Nenek Siapa?
Tulislah sebuah karangan kepada penjaga pustakawan, tentang pertemuan kalian dengan peri rumah.
***
Aku hanya bisa mengeluh ketika seorang pustakawan menyuruhku membuat karangan tentang pertemuanku dengan peri rumah. Entah sial atau apa, tapi ini bertepatan dengan keperluanku mengunjungi perpustakaan, mau tidak mau aku harus mengerjakannya. Lagi pula, sepertinya bukan hanya aku yang diminta menulis karangan serupa.
Baiklah, mari kita selesaikan agar bisa segera keluar dari perpustakaan, aku juga perlu buku yang kupinjam.
Setelah diberi selembar perkamen, pena, serta botol tinta, aku kembali ke meja yang kutempati sebelumnya. Menghela napas, aku mulai berpikir.
Ngomong-ngomong, peri rumah itu yang seperti apa?
Sebelum sempat merutuki diriku sendiri, aku segera teringat dengan buku catatan yang sempat kubawa. Kalau tidak salah, kelas kami pernah membahas tentang jenis-jenis peri rumah.
Untung saja, bukunya kubawa dan materi itu ada di sana. Seusai kubaca, rasanya percuma saja. Sebab ibu pustakawan meminta membuat karangan tentang pertemuan. Per-te-mu-an.
"Apa aku pernah bertemu dengan peri rumah sebelumnya?" gumamku tanpa sadar.
Sebentar, ini karangan bukan?

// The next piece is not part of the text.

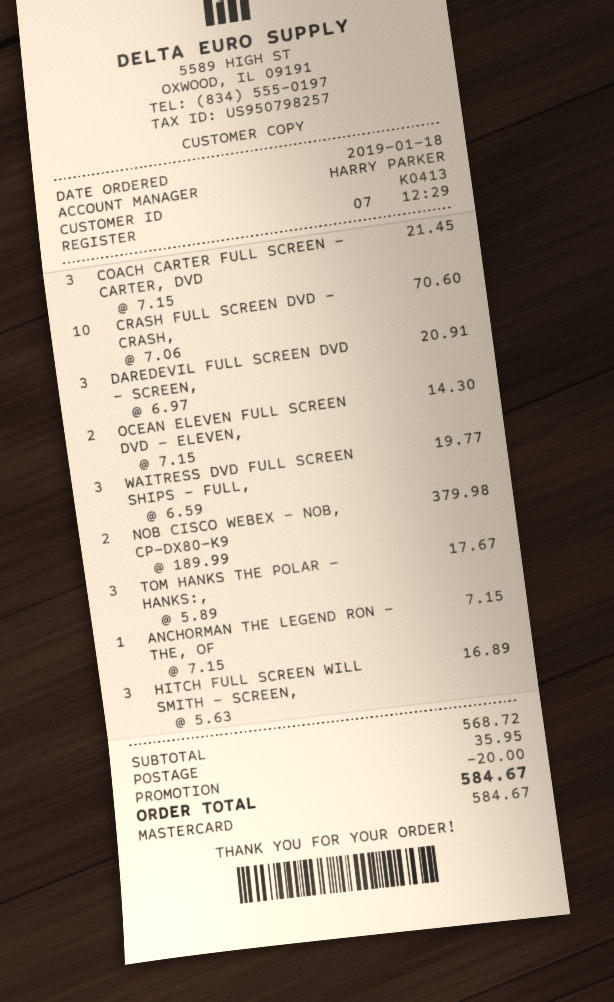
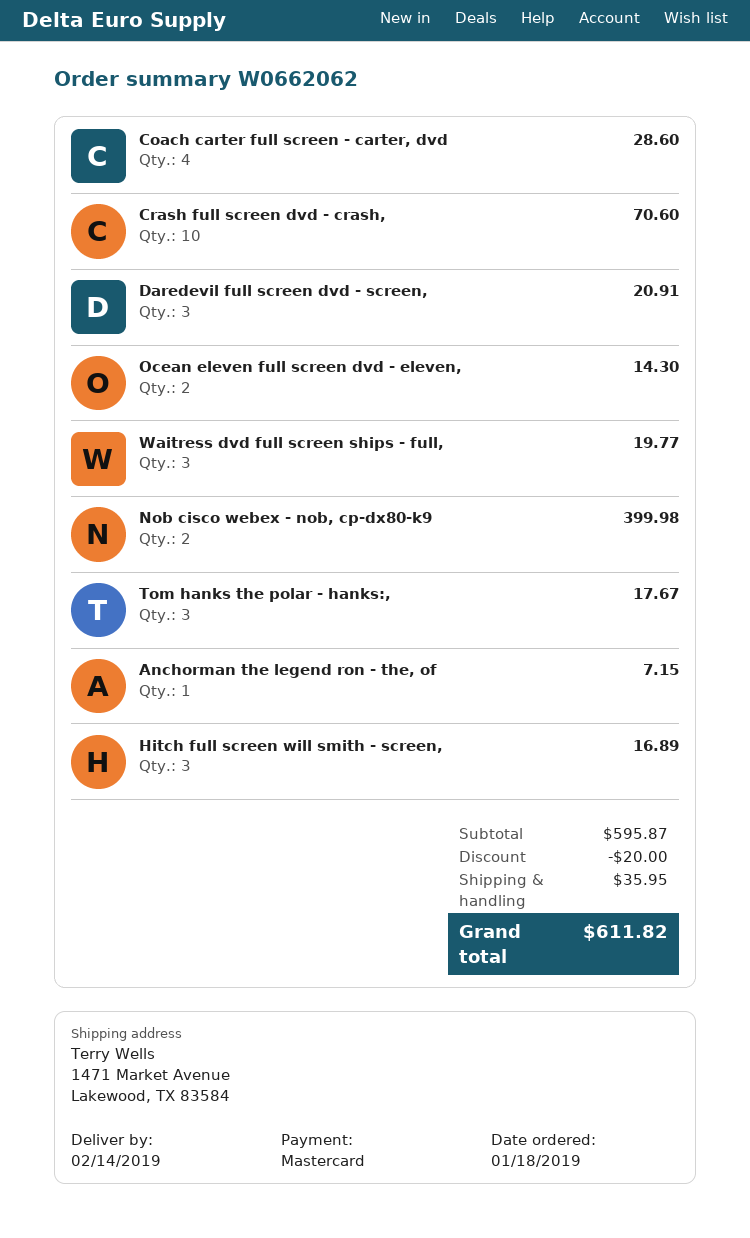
COACH CARTER FULL SCREEN - CARTER, DVD: 3 for 21.45 -> 4 for 28.60
NOB CISCO WEBEX - NOB, CP-DX80-K9: 2 for 379.98 -> 2 for 399.98
subtotal: 568.72 -> 595.87
total: 584.67 -> 611.82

Aku tidak yakin pernah bertemu dengan peri rumah atau tidak, jadi aku akan mengarang saja berdasarkan apa yang kubaca dari buku.
Kucelupkan pena pada tinta, bersiap menulis.

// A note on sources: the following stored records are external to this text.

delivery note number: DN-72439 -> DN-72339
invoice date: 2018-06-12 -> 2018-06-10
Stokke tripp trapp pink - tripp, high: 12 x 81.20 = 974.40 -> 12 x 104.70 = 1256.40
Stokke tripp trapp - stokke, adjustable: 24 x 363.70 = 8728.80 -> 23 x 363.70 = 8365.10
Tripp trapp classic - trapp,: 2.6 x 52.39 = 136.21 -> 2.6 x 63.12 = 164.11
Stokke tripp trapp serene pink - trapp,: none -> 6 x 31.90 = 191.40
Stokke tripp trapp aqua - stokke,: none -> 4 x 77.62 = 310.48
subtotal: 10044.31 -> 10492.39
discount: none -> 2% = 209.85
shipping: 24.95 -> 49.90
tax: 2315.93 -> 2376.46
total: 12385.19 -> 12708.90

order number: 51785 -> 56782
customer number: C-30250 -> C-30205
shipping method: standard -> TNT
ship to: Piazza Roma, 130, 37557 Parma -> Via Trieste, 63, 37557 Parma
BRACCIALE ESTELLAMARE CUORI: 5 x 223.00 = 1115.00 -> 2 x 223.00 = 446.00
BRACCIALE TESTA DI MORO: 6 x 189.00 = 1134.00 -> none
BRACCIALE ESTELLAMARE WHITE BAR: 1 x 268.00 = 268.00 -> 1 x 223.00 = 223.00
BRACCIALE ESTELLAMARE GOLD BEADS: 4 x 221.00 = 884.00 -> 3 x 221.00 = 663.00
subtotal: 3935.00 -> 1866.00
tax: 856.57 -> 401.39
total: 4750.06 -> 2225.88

"Beberapa bulan-bulan yang lalu, sudah lama sekali, saya pernah bertemu dengan seorang ibu rumah tangga yang memelihara Boggart di rumahnya—"
Bodoh! Mendadak terdengar suara gelak tawa puas di dalam kepalaku. Aku hanya mendengus pelan, sangat terganggu mendengarnya. Jadi, aku menyuruhnya diam.
Apa-apaan? kata Roh Kupu-kupu disela tawanya. Tidak ada yang orang yang mau memelihara Boggart kecuali ia ingin rumahnya tampak seperti kapal pecah.
Dia tertawa lagi. Kemampuan mengarangmu parah, Olita.
Aku berdecak. Apa maksudmu?
Boggart itu peri nakal. Ia lebih suka mengacaukan alih-alih membereskan rumah.
Ah, aku paham. Sepertinya aku salah informasi. Dengan sebal, kusihir perkamen sehingga ia tampak kosong seperti semula.
Kalau kau lupa, sebetulnya, kita pernah bertemu salah satu jenis peri rumah. Tepatnya, saat kita pergi ke toko roti di daerah barat. Kita bertemu Bean-Tighe.
Keningku mengerut. Benarkah?
Waktu itu kau sempat heran bukan mengapa toko itu memperkerjakan seorang nenek-nenek? Sebetulnya itu Bean-Tighe.
Sebentar, nenek-nenek yang mana? Banyak nenek yang sering kutemui. Aku menggali ingatanku lebih jauh. Alih-alih menjawabku, Roh Kupu-kupu malah diam.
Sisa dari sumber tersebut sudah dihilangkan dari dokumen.